_TASK TO COMPLETE_
Print the line containing "[533,734,700,757] // webpack相关优化", then every line after it through the end of the material, exactly as written and without pictures.

BEGIN RAW DATA

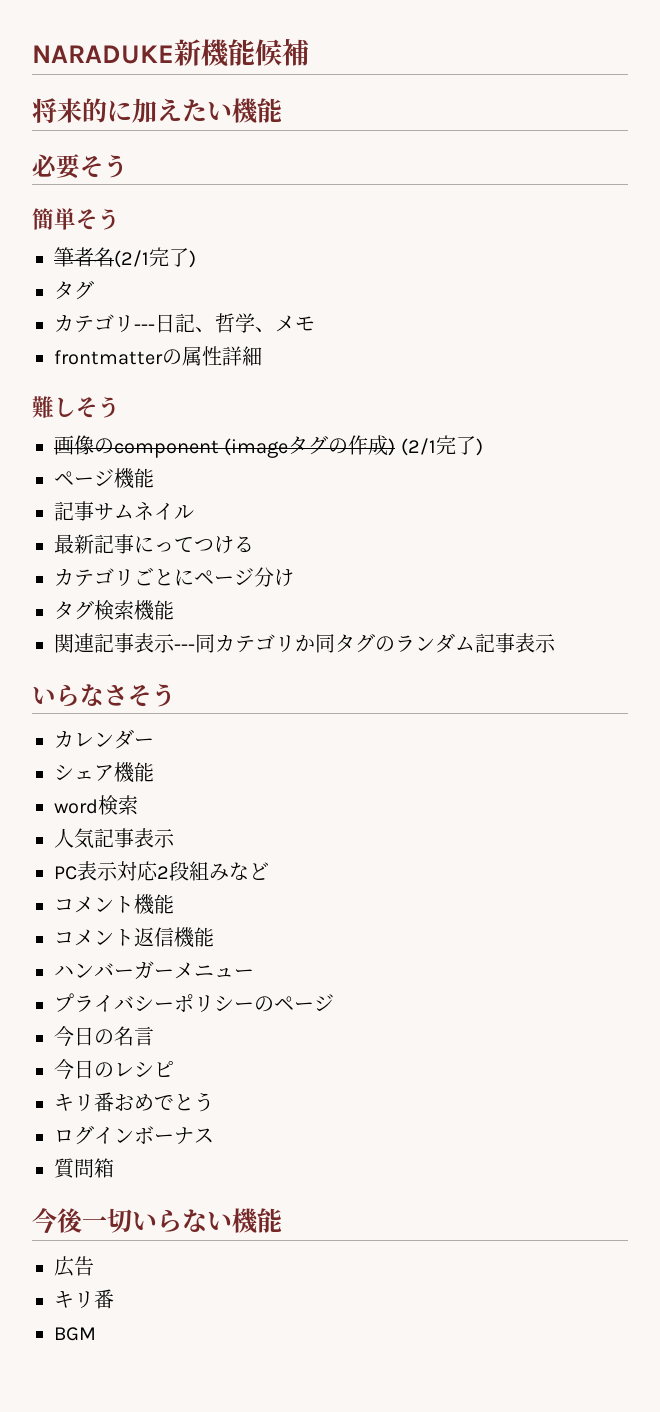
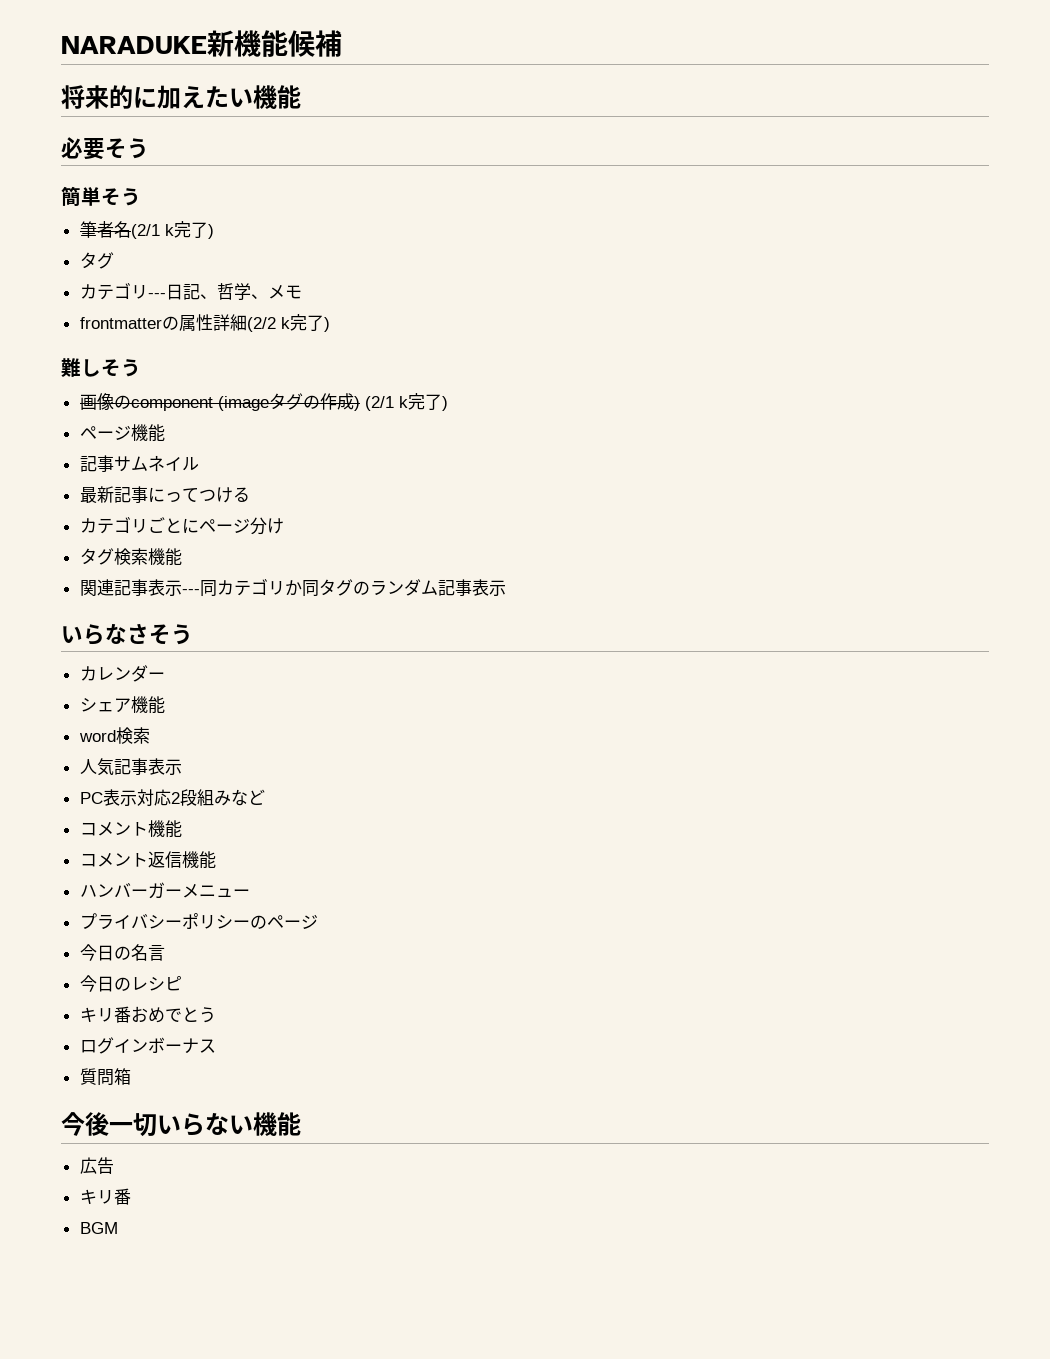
(149, 259) none -> [164,224,174,236] k
(262, 356) none -> [246,314,330,332] (2/2 k完了)
(436, 447) none -> [398,396,408,408] k

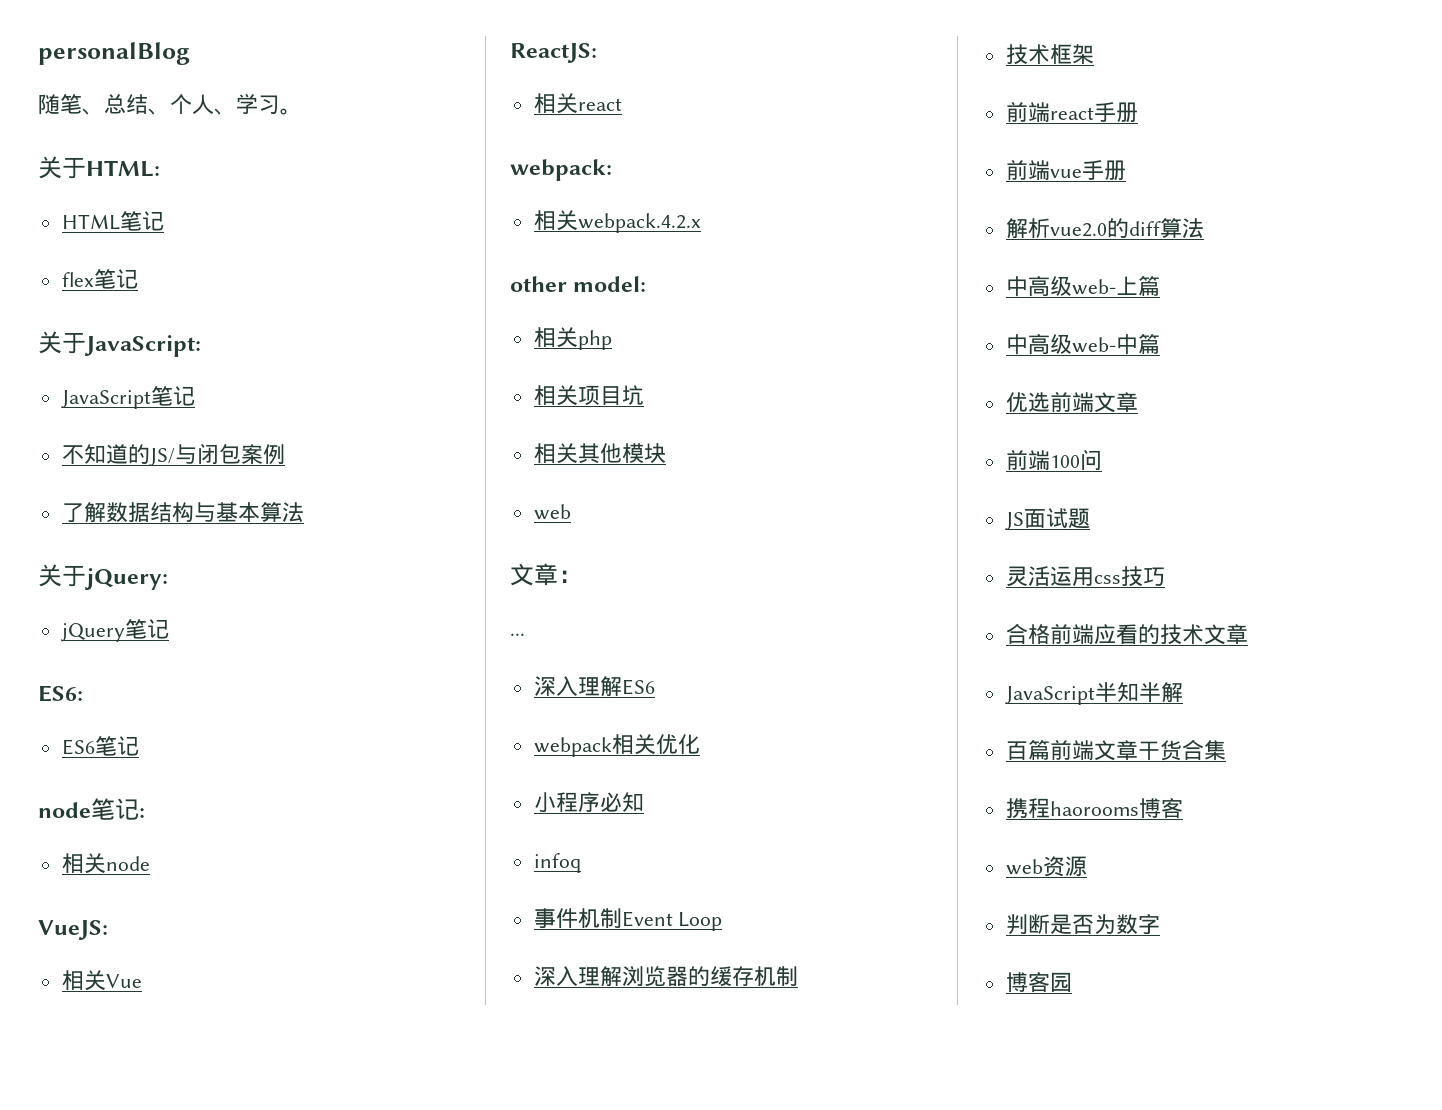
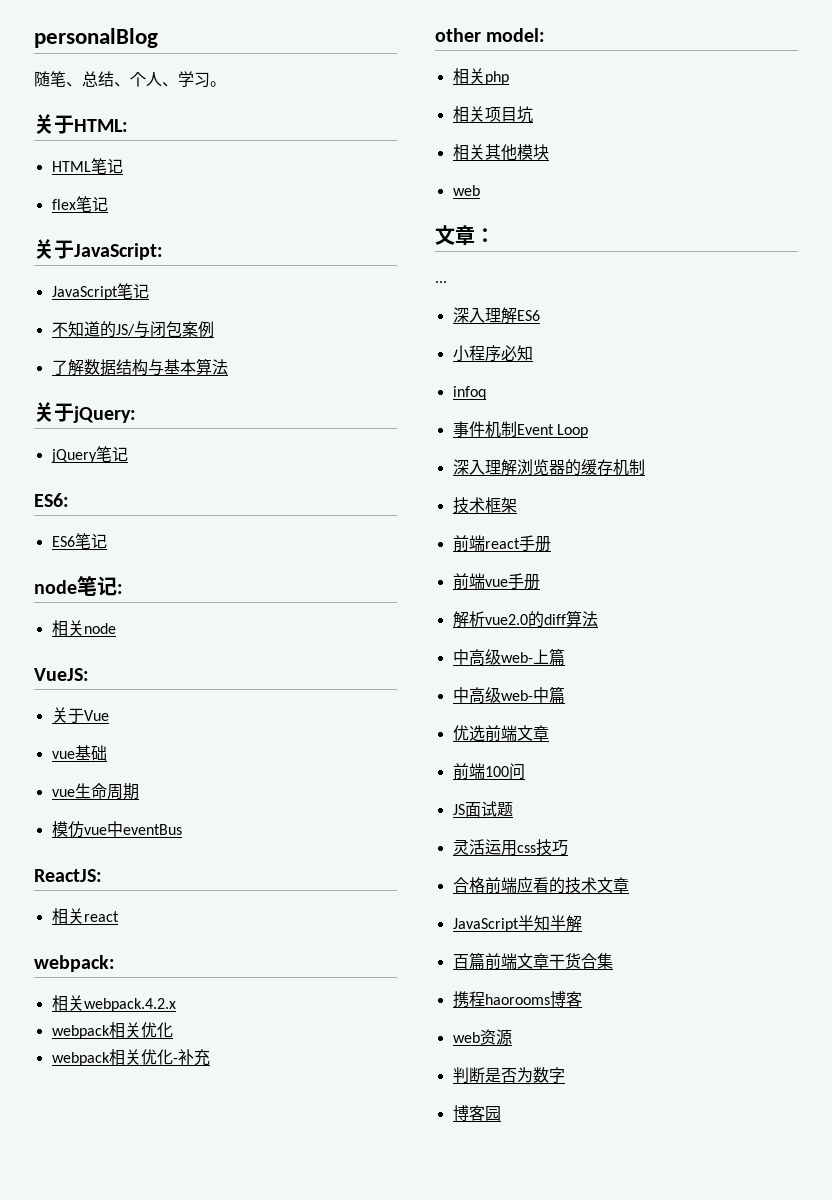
[61,970,106,991] 相关 -> [51,707,84,723] 关于
(142, 981) none -> [51,745,107,761] [51,783,139,800] [51,821,182,838] // vue基础 // vue生命周期 // 模仿vue中eventBus
(701, 223) none -> [51,1022,173,1039] [51,1049,210,1066] // webpack相关优化 // webpack相关优化-补充
[533,734,700,757] // webpack相关优化 -> (540, 315) none

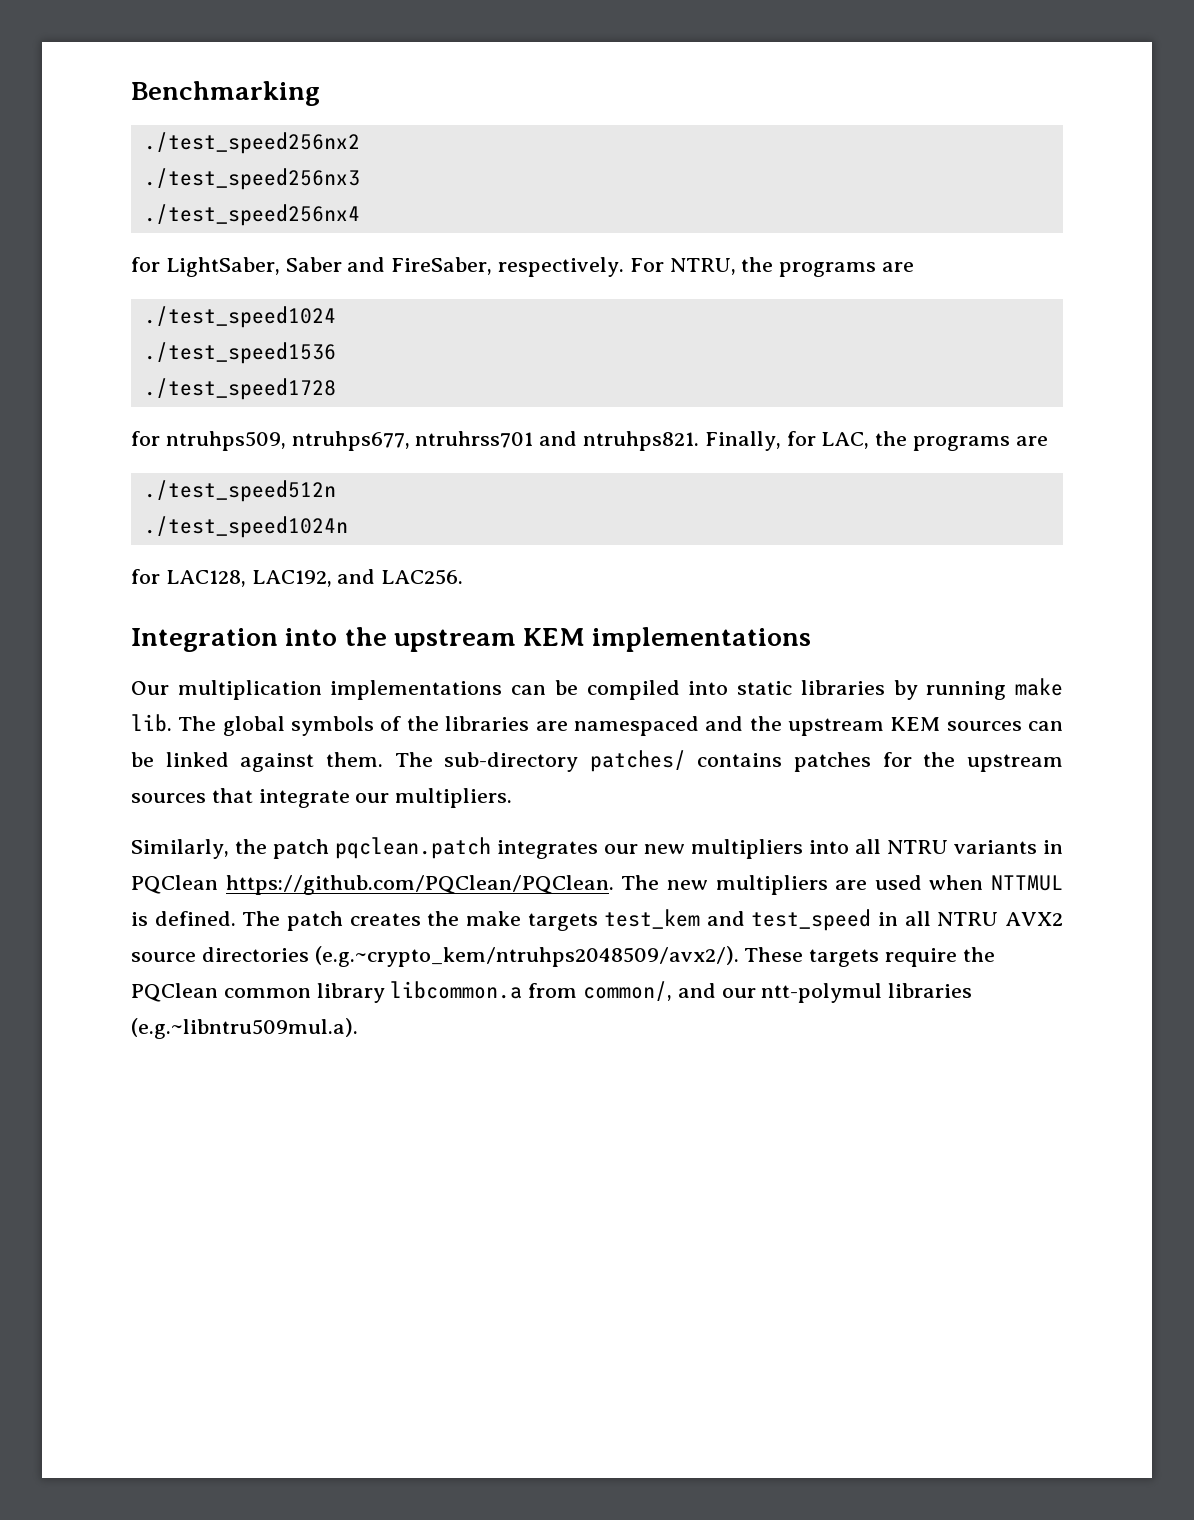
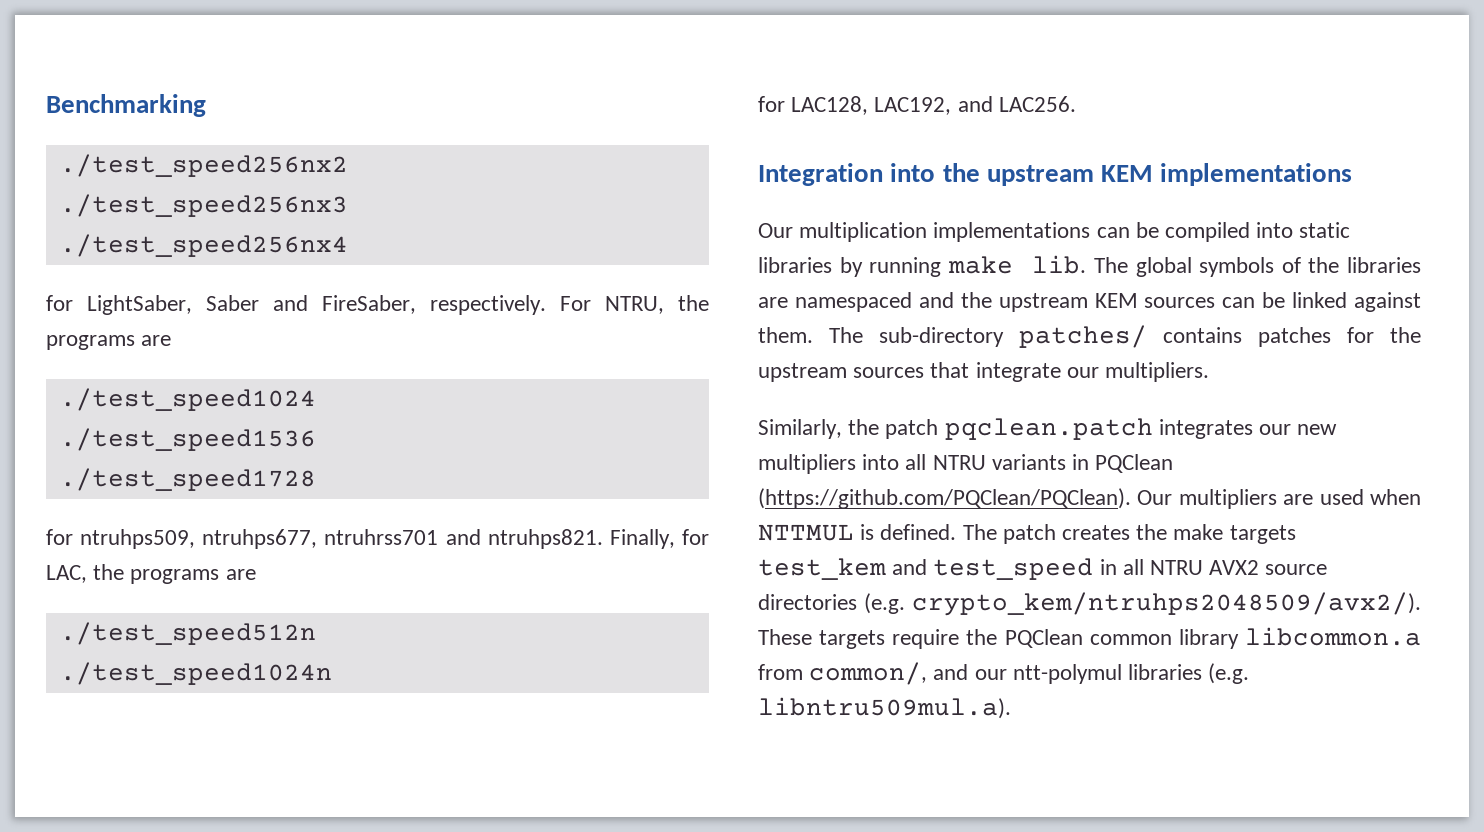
[225,875,708,895] https://github.com/PQClean/PQClean. The new -> [758,488,1173,509] (https://github.com/PQClean/PQClean). Our
[314,946,739,967] (e.g.~crypto_kem/ntruhps2048509/avx2/). -> [864,592,1421,616] (e.g. crypto_kem/ntruhps2048509/avx2/).
[131,1018,358,1039] (e.g.~libntru509mul.a). -> [1208,663,1250,684] [758,697,1011,719] (e.g. libntru509mul.a).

END RAW DATA

_SOLUTION TO THE PROBLEM_
[533,734,700,757] // webpack相关优化 -> (540, 315) none

[225,875,708,895] https://github.com/PQClean/PQClean. The new -> [758,488,1173,509] (https://github.com/PQClean/PQClean). Our
[314,946,739,967] (e.g.~crypto_kem/ntruhps2048509/avx2/). -> [864,592,1421,616] (e.g. crypto_kem/ntruhps2048509/avx2/).
[131,1018,358,1039] (e.g.~libntru509mul.a). -> [1208,663,1250,684] [758,697,1011,719] (e.g. libntru509mul.a).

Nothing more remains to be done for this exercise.